Exercise prompt ->
A verbatim copy of the records below, pictures omitted, is the task.

Records shown below:

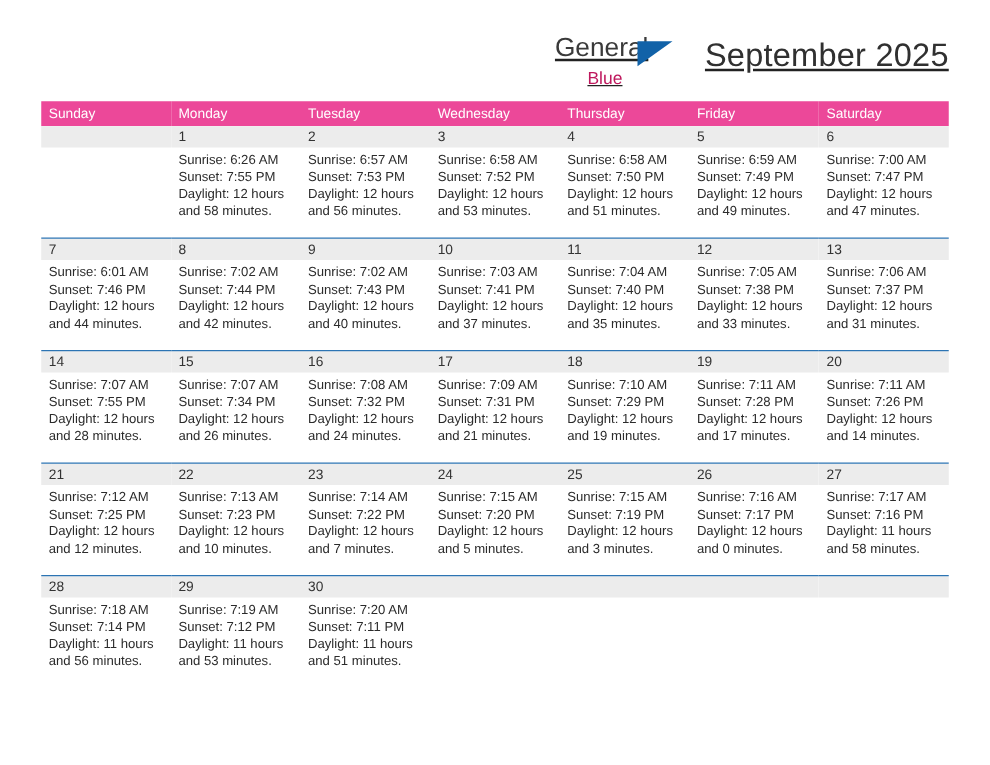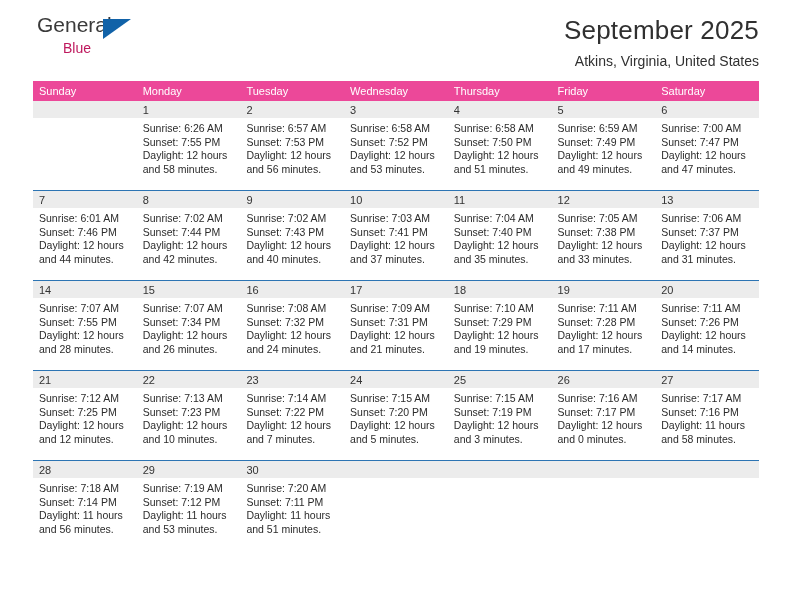--- a/index.html
+++ b/index.html
@@ -20,24 +20,25 @@
     width: 792px;
     height: 612px;
     box-sizing: border-box;
     padding: 0 33px;
   }
 
   
   .header {
     display: flex;
     align-items: flex-start;
-    justify-content: space-between;
-    padding-top: 14px;
+    justify-content: flex-end;
+    padding-top: 28px;
     height: 72px;
     box-sizing: border-box;
+    text-decoration: underline;
   }
 
   .logo {
     position: relative;
     width: 120px;
     height: 56px;
     padding-left: 4px;
   }
   .logo-general {
     font-size: 21px;
@@ -141,21 +142,20 @@
   <div class="header">
 
     <div class="logo">
       <span class="logo-general">General</span>
       <span class="logo-triangle"></span>
       <span class="logo-blue">Blue</span>
     </div>
 
     <div class="title-block">
       <div class="cal-title">September 2025</div>
-      <div class="cal-subtitle">Atkins, Virginia, United States</div>
     </div>
 
   </div>
 
   <table class="calendar">
     <thead>
       <tr>
         <th>Sunday</th>
         <th>Monday</th>
         <th>Tuesday</th>

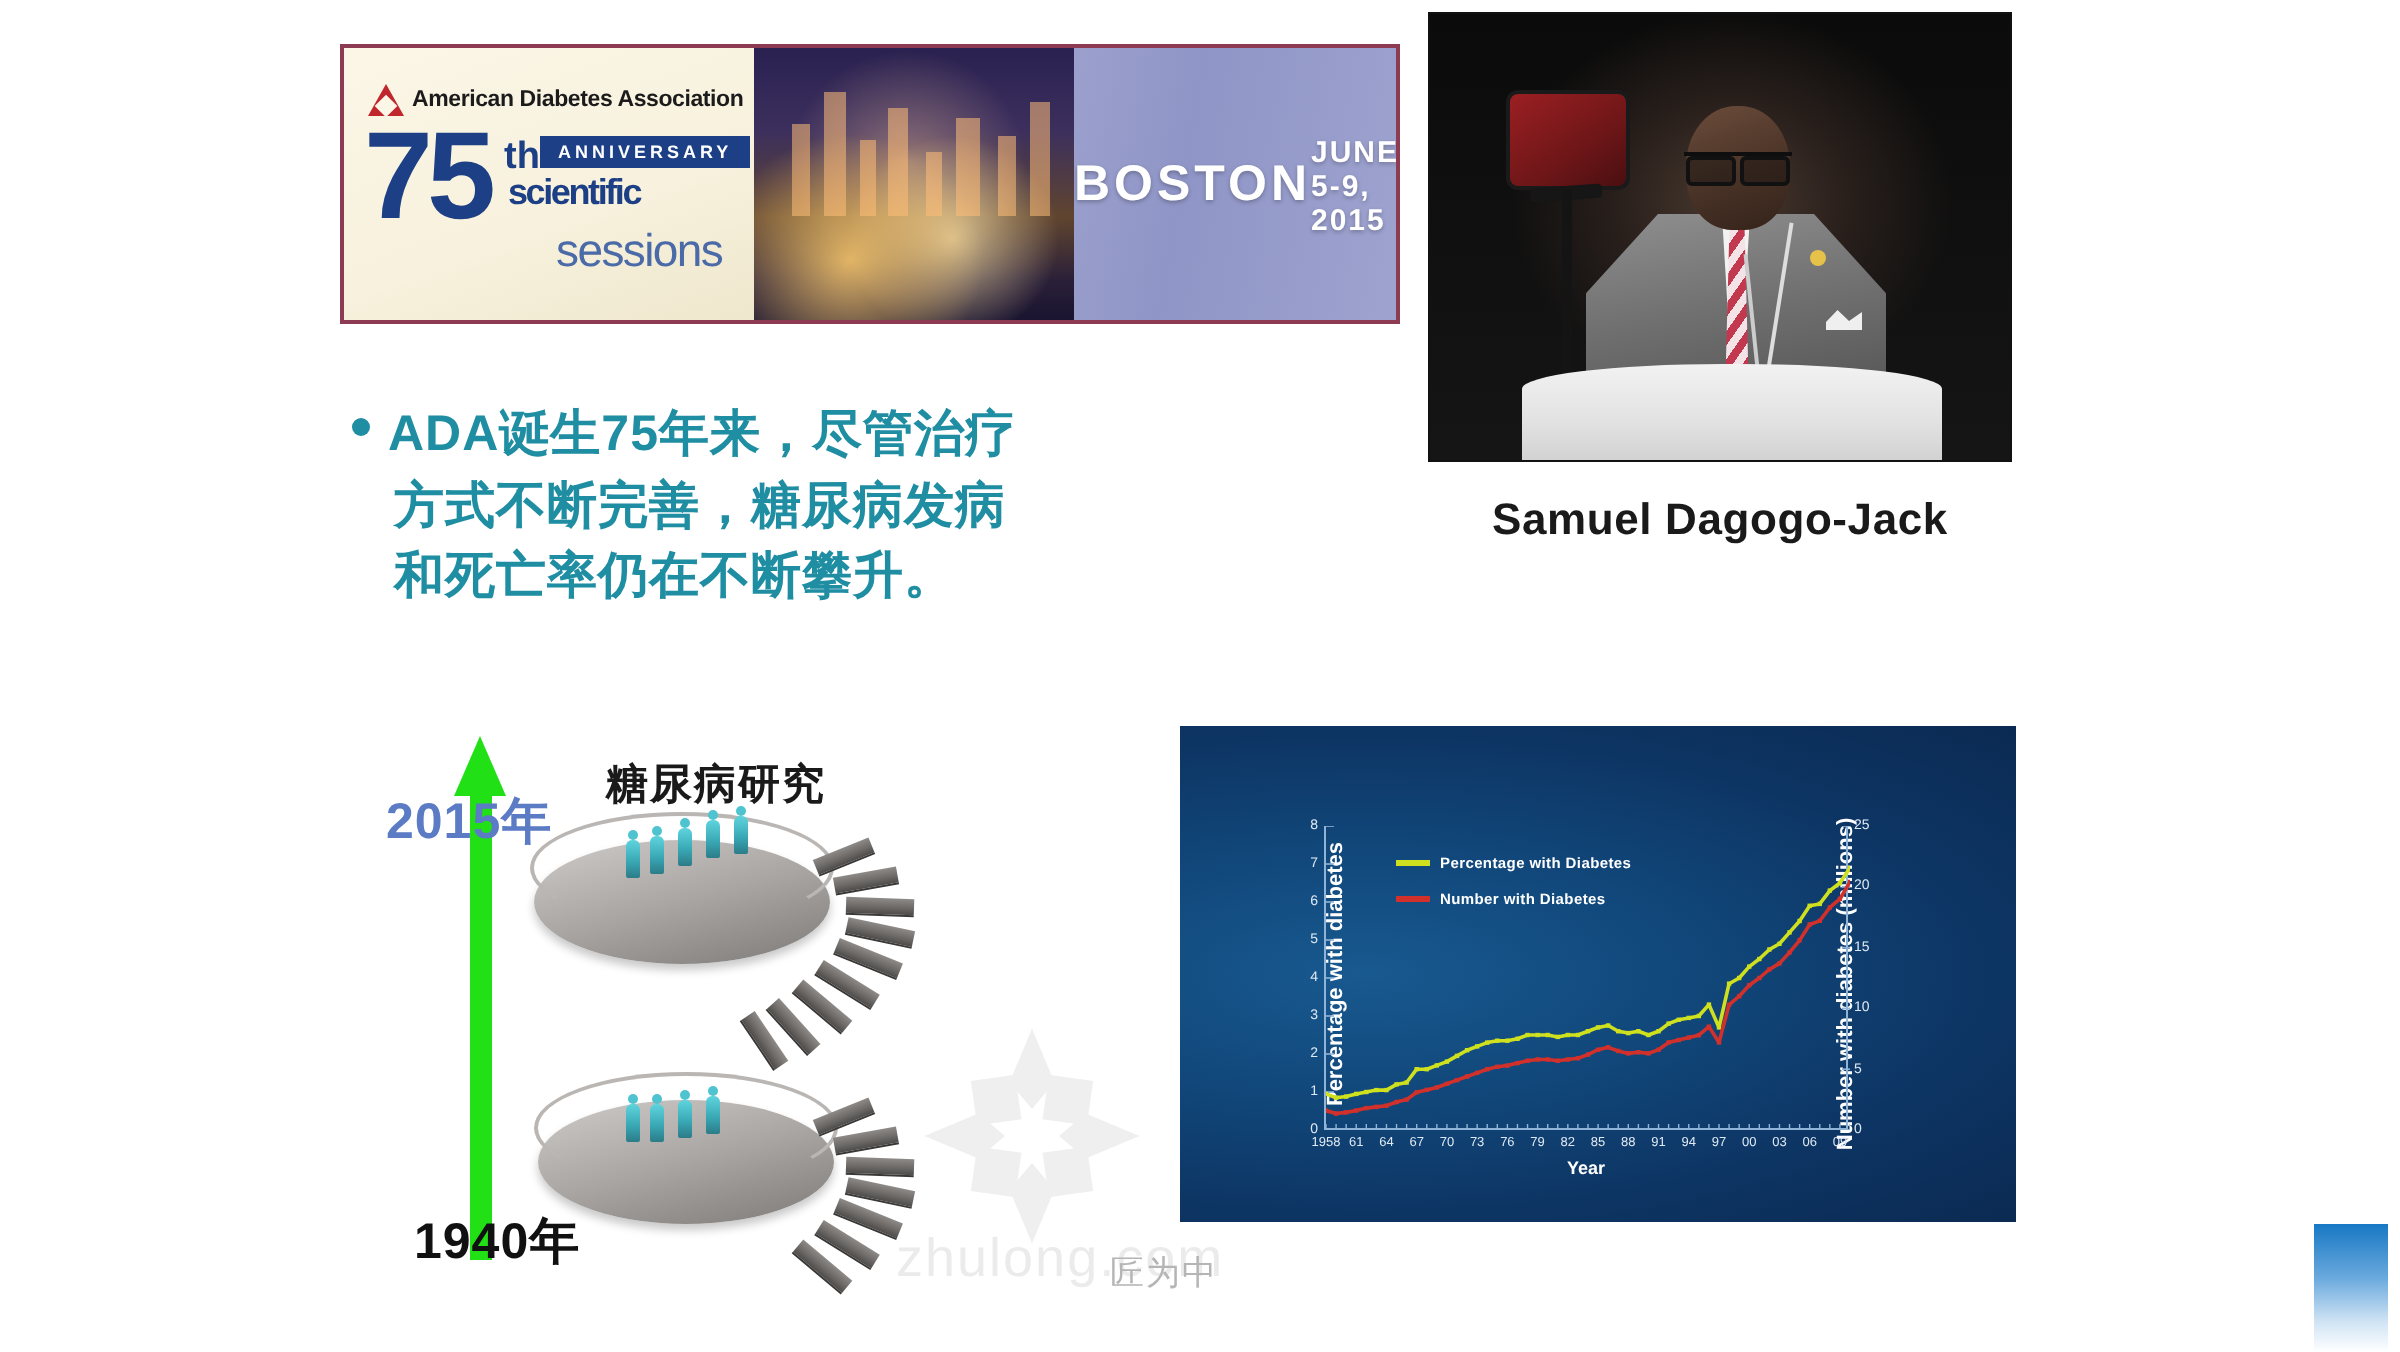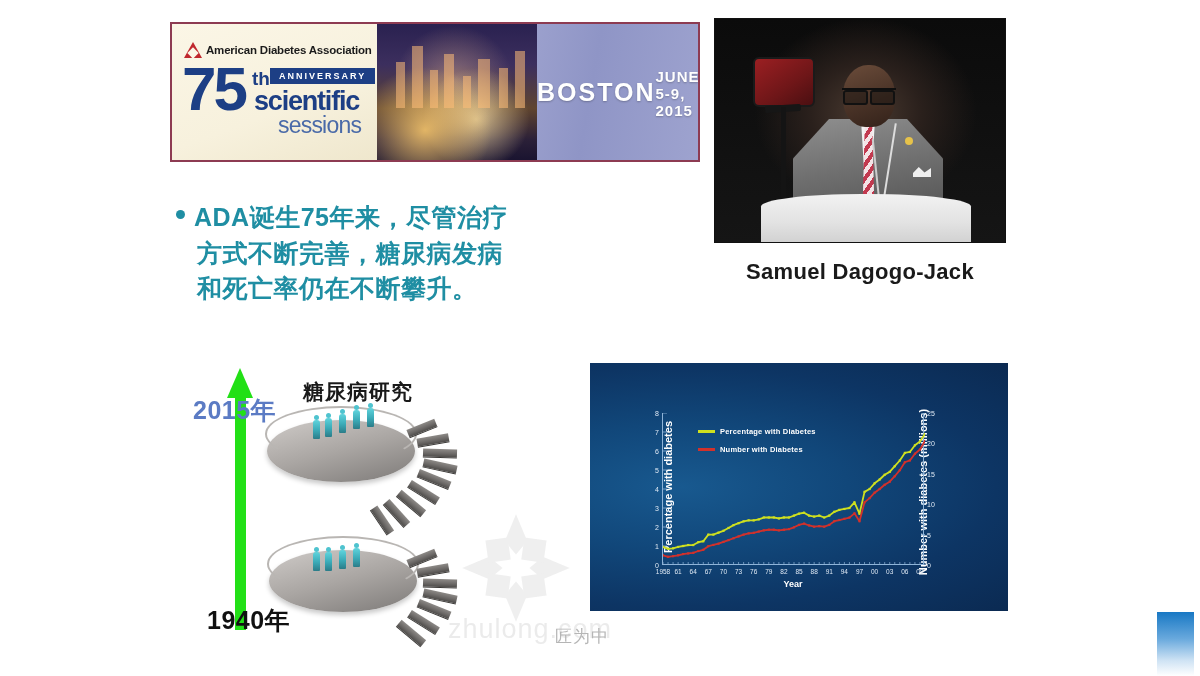--- a/index.html
+++ b/index.html
@@ -49,21 +49,21 @@
     position: absolute; left: 80px; top: 44px;
     font-size: 19px; font-weight: bold; color: #1d3f85;
   }
   .ada-anniv {
     position: absolute; left: 98px; top: 44px;
     background: #1d3f85; color: #fff; font-size: 9px; font-weight: bold;
     letter-spacing: 2px; padding: 3px 9px; white-space: nowrap;
   }
   .ada-sci {
     position: absolute; left: 82px; top: 62px;
-    font-size: 27px; font-weight: bold; color: #1d3f85; letter-spacing: -1.2px;
+    font-size: 18px; font-weight: bold; color: #1d3f85; letter-spacing: -1.2px;
   }
   .ada-sess {
     position: absolute; left: 106px; top: 88px;
     font-size: 23px; color: #4a6aa8; letter-spacing: -0.8px;
   }
   .ada-city {
     flex: none; width: 160px; height: 100%;
     background:
       radial-gradient(ellipse at 30% 78%, rgba(255,205,110,.85) 0%, rgba(255,170,60,0) 42%),
       radial-gradient(ellipse at 62% 70%, rgba(255,230,170,.75) 0%, rgba(255,200,110,0) 38%),
@@ -93,21 +93,21 @@
     color: #1f8ea3; font-size: 25px; font-weight: bold; line-height: 1.42;
     letter-spacing: 0.5px;
   }
   .bullet-dot {
     display: inline-block; width: 9px; height: 9px; border-radius: 50%;
     background: #1f8ea3; vertical-align: 7px; margin-right: 9px;
   }
   .bullet-line2, .bullet-line3 { padding-left: 21px; }
 
   
-  .speaker-wrap { position: absolute; left: 714px; top: 18px; width: 316px; }
+  .speaker-wrap { position: absolute; left: 714px; top: 6px; width: 316px; }
   .speaker-photo {
     width: 292px; height: 225px;
     background:
       radial-gradient(ellipse at 50% 120%, #e9e9e9 0%, #d4d4d4 22%, rgba(40,40,40,0) 34%),
       radial-gradient(ellipse at 52% 42%, #4a3a30 0%, #2a201c 26%, rgba(10,10,10,0) 52%),
       linear-gradient(180deg, #0b0b0b 0%, #111 60%, #151515 100%);
     position: relative; overflow: hidden; border: 1px solid #111;
   }
   .tp-screen {
     position: absolute; left: 38px; top: 38px; width: 62px; height: 50px;

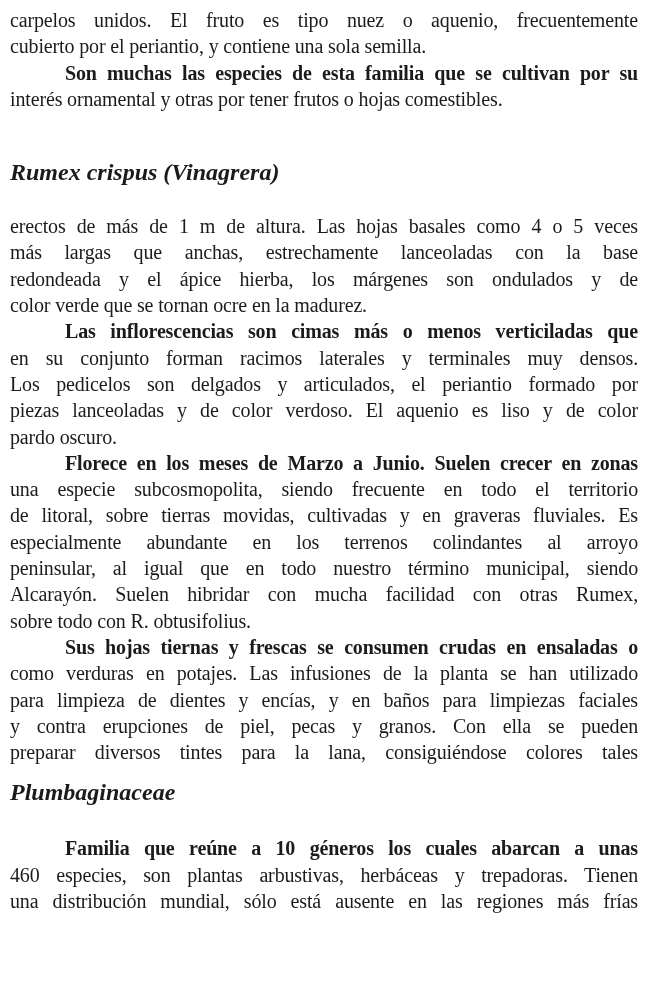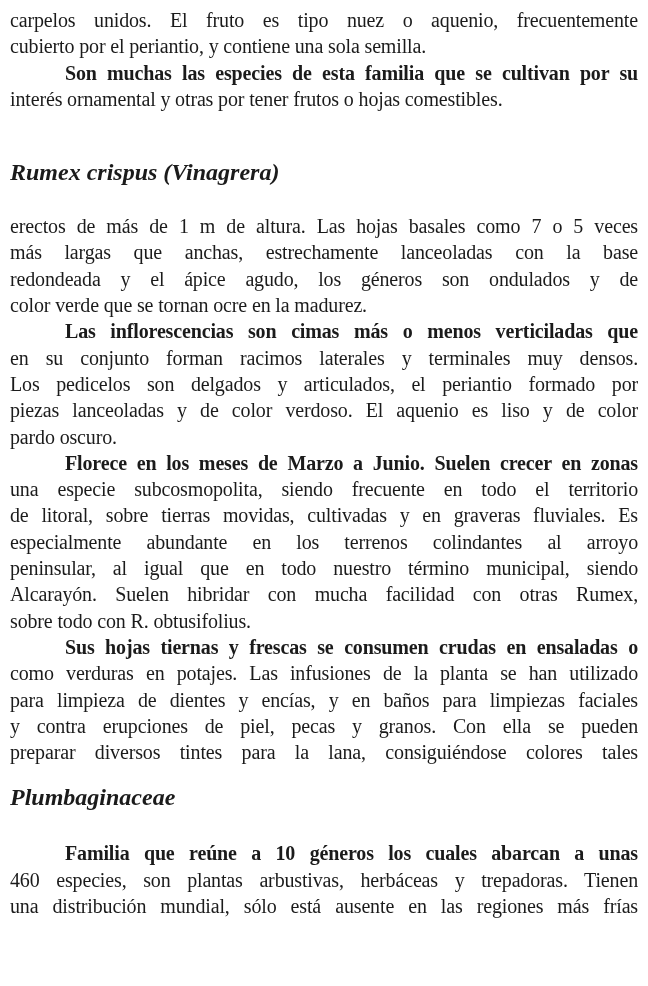--- a/index.html
+++ b/index.html
@@ -39,44 +39,44 @@
     font-size: 24px;
     line-height: 30px;
     font-weight: 700;
     font-style: italic;
     letter-spacing: 0;
   }
   .heading.h1 {
     margin: 45px 0 26px 0;
   }
   .heading.h2 {
-    margin: 17px 0 28px 0;
+    margin: 12px 0 28px 0;
   }
 </style>
 </head>
 <body>
 
 <div class="page">
 
   <div class="para">
     <div class="line">carpelos unidos. El fruto es tipo nuez o aquenio, frecuentemente</div>
     <div class="line end">cubierto por el periantio, y contiene una sola semilla.</div>
   </div>
 
   <div class="para">
     <div class="line indent">Son muchas las especies de esta familia que se cultivan por su</div>
     <div class="line end">interés ornamental y otras por tener frutos o hojas comestibles.</div>
   </div>
 
   <div class="heading h1">Rumex crispus (Vinagrera)</div>
 
   <div class="para">
-    <div class="line">erectos de más de 1 m de altura. Las hojas basales como 7 o 5 veces</div>
+    <div class="line">erectos de más de 1 m de altura. Las hojas basales como 4 o 5 veces</div>
     <div class="line">más largas que anchas, estrechamente lanceoladas con la base</div>
-    <div class="line">redondeada y el ápice agudo, los géneros son ondulados y de</div>
+    <div class="line">redondeada y el ápice hierba, los márgenes son ondulados y de</div>
     <div class="line end">color verde que se tornan ocre en la madurez.</div>
   </div>
 
   <div class="para">
     <div class="line indent">Las inflorescencias son cimas más o menos verticiladas que</div>
     <div class="line">en su conjunto forman racimos laterales y terminales muy densos.</div>
     <div class="line">Los pedicelos son delgados y articulados, el periantio formado por</div>
     <div class="line">piezas lanceoladas y de color verdoso. El aquenio es liso y de color</div>
     <div class="line end">pardo oscuro.</div>
   </div>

End of Records shown.

Completed task ->
--- a/index.html
+++ b/index.html
@@ -20,24 +20,25 @@
     width: 792px;
     height: 612px;
     box-sizing: border-box;
     padding: 0 33px;
   }
 
   
   .header {
     display: flex;
     align-items: flex-start;
-    justify-content: space-between;
-    padding-top: 14px;
+    justify-content: flex-end;
+    padding-top: 28px;
     height: 72px;
     box-sizing: border-box;
+    text-decoration: underline;
   }
 
   .logo {
     position: relative;
     width: 120px;
     height: 56px;
     padding-left: 4px;
   }
   .logo-general {
     font-size: 21px;
@@ -141,21 +142,20 @@
   <div class="header">
 
     <div class="logo">
       <span class="logo-general">General</span>
       <span class="logo-triangle"></span>
       <span class="logo-blue">Blue</span>
     </div>
 
     <div class="title-block">
       <div class="cal-title">September 2025</div>
-      <div class="cal-subtitle">Atkins, Virginia, United States</div>
     </div>
 
   </div>
 
   <table class="calendar">
     <thead>
       <tr>
         <th>Sunday</th>
         <th>Monday</th>
         <th>Tuesday</th>

--- a/index.html
+++ b/index.html
@@ -49,21 +49,21 @@
     position: absolute; left: 80px; top: 44px;
     font-size: 19px; font-weight: bold; color: #1d3f85;
   }
   .ada-anniv {
     position: absolute; left: 98px; top: 44px;
     background: #1d3f85; color: #fff; font-size: 9px; font-weight: bold;
     letter-spacing: 2px; padding: 3px 9px; white-space: nowrap;
   }
   .ada-sci {
     position: absolute; left: 82px; top: 62px;
-    font-size: 27px; font-weight: bold; color: #1d3f85; letter-spacing: -1.2px;
+    font-size: 18px; font-weight: bold; color: #1d3f85; letter-spacing: -1.2px;
   }
   .ada-sess {
     position: absolute; left: 106px; top: 88px;
     font-size: 23px; color: #4a6aa8; letter-spacing: -0.8px;
   }
   .ada-city {
     flex: none; width: 160px; height: 100%;
     background:
       radial-gradient(ellipse at 30% 78%, rgba(255,205,110,.85) 0%, rgba(255,170,60,0) 42%),
       radial-gradient(ellipse at 62% 70%, rgba(255,230,170,.75) 0%, rgba(255,200,110,0) 38%),
@@ -93,21 +93,21 @@
     color: #1f8ea3; font-size: 25px; font-weight: bold; line-height: 1.42;
     letter-spacing: 0.5px;
   }
   .bullet-dot {
     display: inline-block; width: 9px; height: 9px; border-radius: 50%;
     background: #1f8ea3; vertical-align: 7px; margin-right: 9px;
   }
   .bullet-line2, .bullet-line3 { padding-left: 21px; }
 
   
-  .speaker-wrap { position: absolute; left: 714px; top: 18px; width: 316px; }
+  .speaker-wrap { position: absolute; left: 714px; top: 6px; width: 316px; }
   .speaker-photo {
     width: 292px; height: 225px;
     background:
       radial-gradient(ellipse at 50% 120%, #e9e9e9 0%, #d4d4d4 22%, rgba(40,40,40,0) 34%),
       radial-gradient(ellipse at 52% 42%, #4a3a30 0%, #2a201c 26%, rgba(10,10,10,0) 52%),
       linear-gradient(180deg, #0b0b0b 0%, #111 60%, #151515 100%);
     position: relative; overflow: hidden; border: 1px solid #111;
   }
   .tp-screen {
     position: absolute; left: 38px; top: 38px; width: 62px; height: 50px;

--- a/index.html
+++ b/index.html
@@ -39,44 +39,44 @@
     font-size: 24px;
     line-height: 30px;
     font-weight: 700;
     font-style: italic;
     letter-spacing: 0;
   }
   .heading.h1 {
     margin: 45px 0 26px 0;
   }
   .heading.h2 {
-    margin: 17px 0 28px 0;
+    margin: 12px 0 28px 0;
   }
 </style>
 </head>
 <body>
 
 <div class="page">
 
   <div class="para">
     <div class="line">carpelos unidos. El fruto es tipo nuez o aquenio, frecuentemente</div>
     <div class="line end">cubierto por el periantio, y contiene una sola semilla.</div>
   </div>
 
   <div class="para">
     <div class="line indent">Son muchas las especies de esta familia que se cultivan por su</div>
     <div class="line end">interés ornamental y otras por tener frutos o hojas comestibles.</div>
   </div>
 
   <div class="heading h1">Rumex crispus (Vinagrera)</div>
 
   <div class="para">
-    <div class="line">erectos de más de 1 m de altura. Las hojas basales como 7 o 5 veces</div>
+    <div class="line">erectos de más de 1 m de altura. Las hojas basales como 4 o 5 veces</div>
     <div class="line">más largas que anchas, estrechamente lanceoladas con la base</div>
-    <div class="line">redondeada y el ápice agudo, los géneros son ondulados y de</div>
+    <div class="line">redondeada y el ápice hierba, los márgenes son ondulados y de</div>
     <div class="line end">color verde que se tornan ocre en la madurez.</div>
   </div>
 
   <div class="para">
     <div class="line indent">Las inflorescencias son cimas más o menos verticiladas que</div>
     <div class="line">en su conjunto forman racimos laterales y terminales muy densos.</div>
     <div class="line">Los pedicelos son delgados y articulados, el periantio formado por</div>
     <div class="line">piezas lanceoladas y de color verdoso. El aquenio es liso y de color</div>
     <div class="line end">pardo oscuro.</div>
   </div>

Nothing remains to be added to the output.